Citizen Empowerment and Information Technology: Grassroots Lobbying via the InternetSeptember 14-30, 2003, Washington, DC, San Francisco, New York City and Detroit Contact: Washington Foreign Press Center Officer Algis Silas Telephone: 202-504-6317, Email:SilasA@state.gov
The Washington FPC, in coordination with the LAFPC and NYFPC, organized a 16-day working reporting tour for eight NEA journalists from Bahrain, Jordan, Lebanon, Morocco, Saudi Arabia, Syria, Yemen and the West Bank.
In Washington, the group met with information technology experts and interest groups to discuss how the information technology sector (the Internet and email technology) in the U.S. has had an effect on advocacy groups, grassroots lobbying, professional lobbying and political campaigns within the last five years. Their schedule included meetings with the American Arab Anti-Discrimination Committee; Dr. Michael Cornfield of George Washington University's Institute for Democracy and the Internet; Sheeraz Haji, the President and CEO of the software company Get Active, which works with advocacy groups; Co-Editor of the Washington Post's Online Division, Mark Stence; MoveOn.org; Mike McCurry of Grassroots Enterprises; and with the Republican National Committee's Network and Online Services Division.

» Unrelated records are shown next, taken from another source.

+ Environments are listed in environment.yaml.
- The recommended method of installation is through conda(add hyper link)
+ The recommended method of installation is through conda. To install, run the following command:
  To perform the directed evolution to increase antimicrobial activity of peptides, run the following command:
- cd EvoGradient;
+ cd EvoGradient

In San Francisco some of the visits included meeting with representatives of the Arab Cultural and Community Center of San Francisco; WorldLink TV, the first national network which offers a global perspective on news, current events and culture, seldom covered in the U.S. media; meeting with representatives of SafeVote Inc. to discuss secure and trustworthy election technology for paperless voting systems (electronic and Internet voting); meeting with Dr. Lawrence Lessig, the country's leading commentator on legal aspects of new communications technologies and cyberspace; visiting the Computer History Museum; meeting with the foreign desk editor of the San Jose Mercury News; meeting with representatives of TechSoup.org, the nation's oldest and largest nonprofit technology assistance organization; New California Media, a consortium of ethnic news organizations which aims to raise public awareness of the ethnic media in Californiaa; and with the publisher and managing editor of Wired.com.

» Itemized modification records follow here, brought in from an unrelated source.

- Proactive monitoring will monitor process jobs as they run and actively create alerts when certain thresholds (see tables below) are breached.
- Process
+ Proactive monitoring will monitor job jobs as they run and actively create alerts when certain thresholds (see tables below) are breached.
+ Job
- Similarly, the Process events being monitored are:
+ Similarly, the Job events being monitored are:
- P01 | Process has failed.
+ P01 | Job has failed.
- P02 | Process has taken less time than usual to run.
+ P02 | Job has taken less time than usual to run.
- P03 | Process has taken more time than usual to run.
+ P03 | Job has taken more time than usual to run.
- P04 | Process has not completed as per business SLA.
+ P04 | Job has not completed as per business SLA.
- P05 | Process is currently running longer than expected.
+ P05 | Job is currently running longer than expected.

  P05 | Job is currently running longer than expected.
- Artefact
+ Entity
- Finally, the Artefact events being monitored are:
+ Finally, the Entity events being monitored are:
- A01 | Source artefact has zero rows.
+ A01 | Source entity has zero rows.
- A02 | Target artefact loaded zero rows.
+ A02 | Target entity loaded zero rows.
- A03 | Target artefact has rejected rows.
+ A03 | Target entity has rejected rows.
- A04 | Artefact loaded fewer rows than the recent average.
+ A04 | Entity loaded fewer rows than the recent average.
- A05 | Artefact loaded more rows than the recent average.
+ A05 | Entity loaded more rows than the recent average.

In New York, the journalists' schedule included meetings with Wall Street Journal.com Managing Editor Bill Grueskin; ABCNews.com Executive Producer Randy Stearns; Thomas R. Keene of Bloomberg News; a meeting with the Commissioner of the Department of Information Technology and Communications from the Mayor's Office of the City of New York and a briefing at Ground Zero with 9/11 survivor Greg Trevor the of the New York Port Authority.
The journalists concluded the tour by covering the first-ever, three-day U.S. Arab Economic Forum, in Detroit, Michigan. The journalists met with members of the Arab-American community and also interviewed William Burns, Assistant Secretary, Bureau of Near Eastern Affairs, Liz Cheney, Deputy Assistant Secretary, Bureau of Near Eastern Affairs and Anthony Wayne, Assistant Seccretary, Bureau of Economic and Business Affairs.